La familia inició la búsqueda tras no verlo volver a casa en el horario previsto. Al llegar al lugar de pesca, encontraron su vehículo estacionado a aproximadamente 300 metros de la costa, lo que aumentó la inquietud y motivó la alerta a los servicios de emergencia a las 20:05 horas.
Ante la notificación, se activó un dispositivo de rescate compuesto por efectivos del 112 de Asturias, la Guardia Civil y Salvamento Marítimo, que iniciaron la búsqueda por tierra, mar y aire para atender la gravedad del caso.

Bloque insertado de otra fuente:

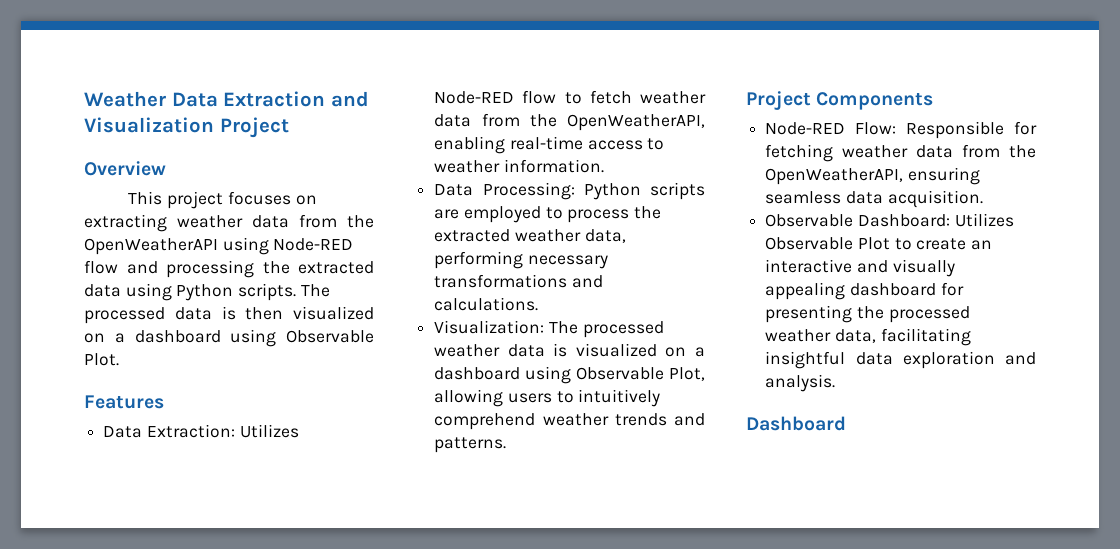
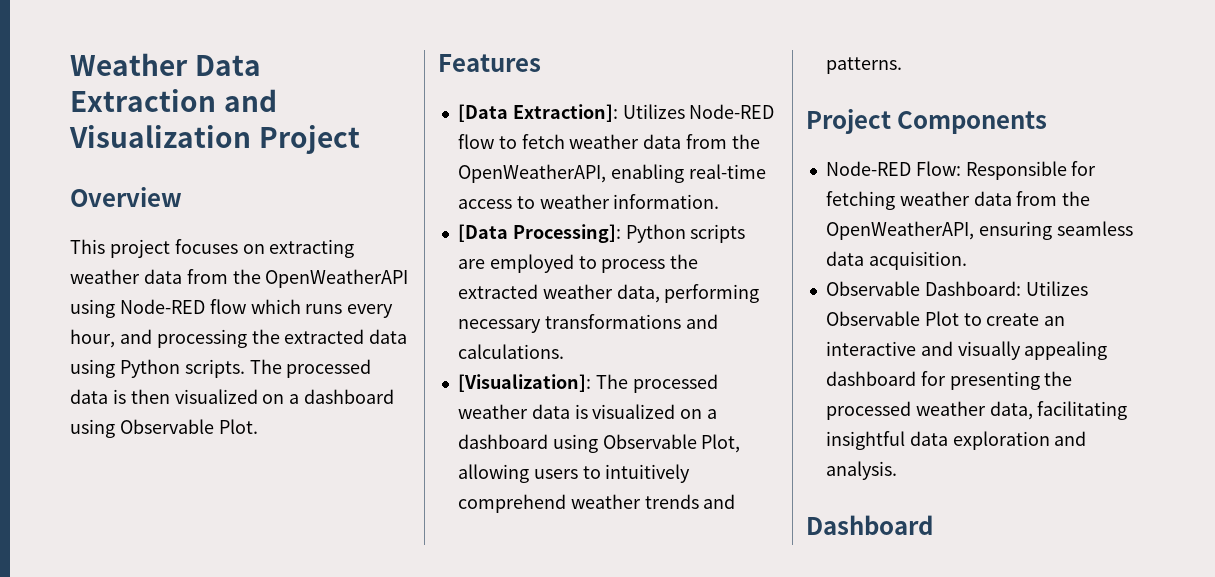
- This project focuses on extracting weather data from the OpenWeatherAPI using Node-RED flow and processing the extracted data using Python scripts.
+ This project focuses on extracting weather data from the OpenWeatherAPI using Node-RED flow which runs every hour, and processing the extracted data using Python scripts.
- Data Extraction: Utilizes Node-RED flow to fetch weather data from the OpenWeatherAPI, enabling real-time access to weather information.
+ [Data Extraction]: Utilizes Node-RED flow to fetch weather data from the OpenWeatherAPI, enabling real-time access to weather information.
- Data Processing: Python scripts are employed to process the extracted weather data, performing necessary transformations and calculations.
+ [Data Processing]: Python scripts are employed to process the extracted weather data, performing necessary transformations and calculations.
- Visualization: The processed weather data is visualized on a dashboard using Observable Plot, allowing users to intuitively comprehend weather trends and patterns.
+ [Visualization]: The processed weather data is visualized on a dashboard using Observable Plot, allowing users to intuitively comprehend weather trends and patterns.

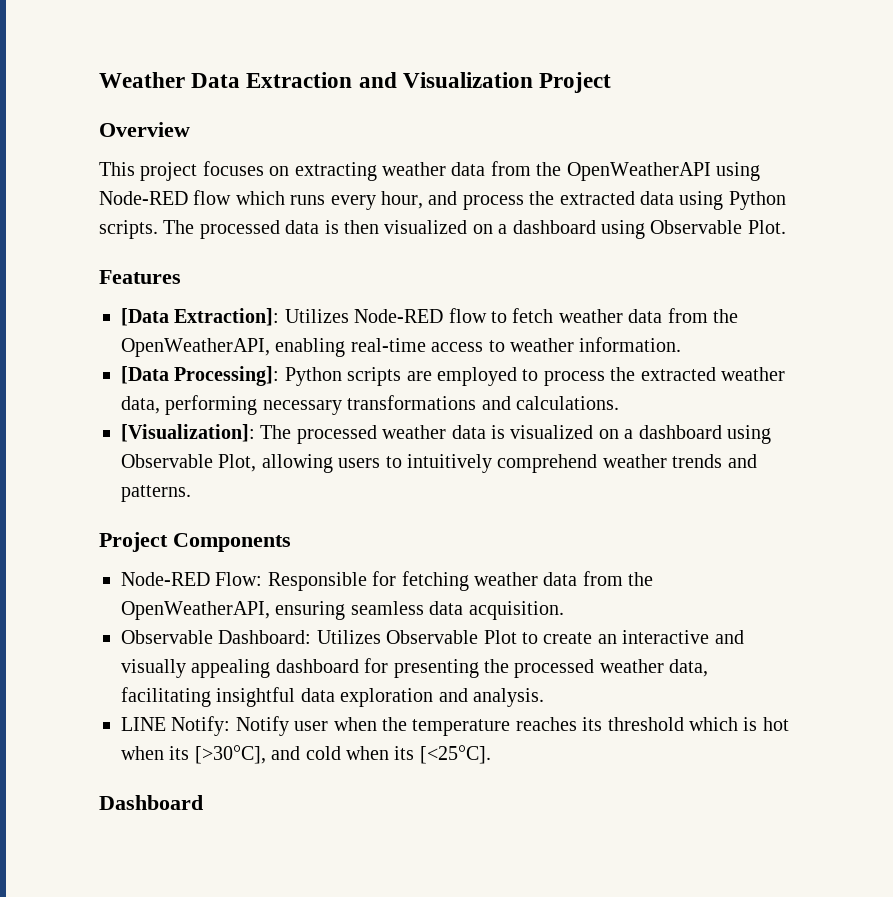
- This project focuses on extracting weather data from the OpenWeatherAPI using Node-RED flow which runs every hour, and processing the extracted data using Python scripts.
+ This project focuses on extracting weather data from the OpenWeatherAPI using Node-RED flow which runs every hour, and process the extracted data using Python scripts.
+ LINE Notify: Notify user when the temperature reaches its threshold which is hot when its [>30°C], and cold when its [<25°C].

Los bomberos del parque de Barres fueron los primeros en intervenir, apoyados por el Grupo de Rescate, la Unidad de Drones y la Unidad Canina, quienes exploraron la zona de los acantilados. Sin embargo, debido a condiciones meteorológicas desfavorables, la búsqueda nocturna se suspendió a las 00:04 horas, reanudándose a primera hora de la mañana siguiente.
Diversas unidades de rescate participaron en el operativo, incluyendo los Equipos de Respuesta Inmediata de Emergencias de Cruz Roja, que colaboraron activamente en la pesquisa. Además, voluntarios de Protección Civil de Navia aportaron su experiencia y recursos para intensificar las tareas de rastreo.
Salvamento Marítimo desempeñó un rol clave en la operación, empleando su helicóptero Helimer y la embarcación Salvamar para inspeccionar minuciosamente la costa y aguas circundantes.
El Centro de Coordinación de Salvamento Marítimo de Gijón mantuvo una embarcación en la zona, mientras que la Guardia Civil desplazó patrullas y efectivos especializados por tierra. El GREIM (Grupo de Rescate e Intervención en Montaña), junto con su aeronave, también participó, reforzando la búsqueda.
La acción marítima fue fundamental, pues la embarcación de Salvamento Marítimo y la patrullera de la Guardia Civil recorrieron la costa en búsqueda de indicios que puedan conducir al hallazgo del pescador. Asimismo, la ERIE acuática de Cruz Roja contribuyó a la operación, reflejando una cooperación y esfuerzo conjunto en esta situación de emergencia.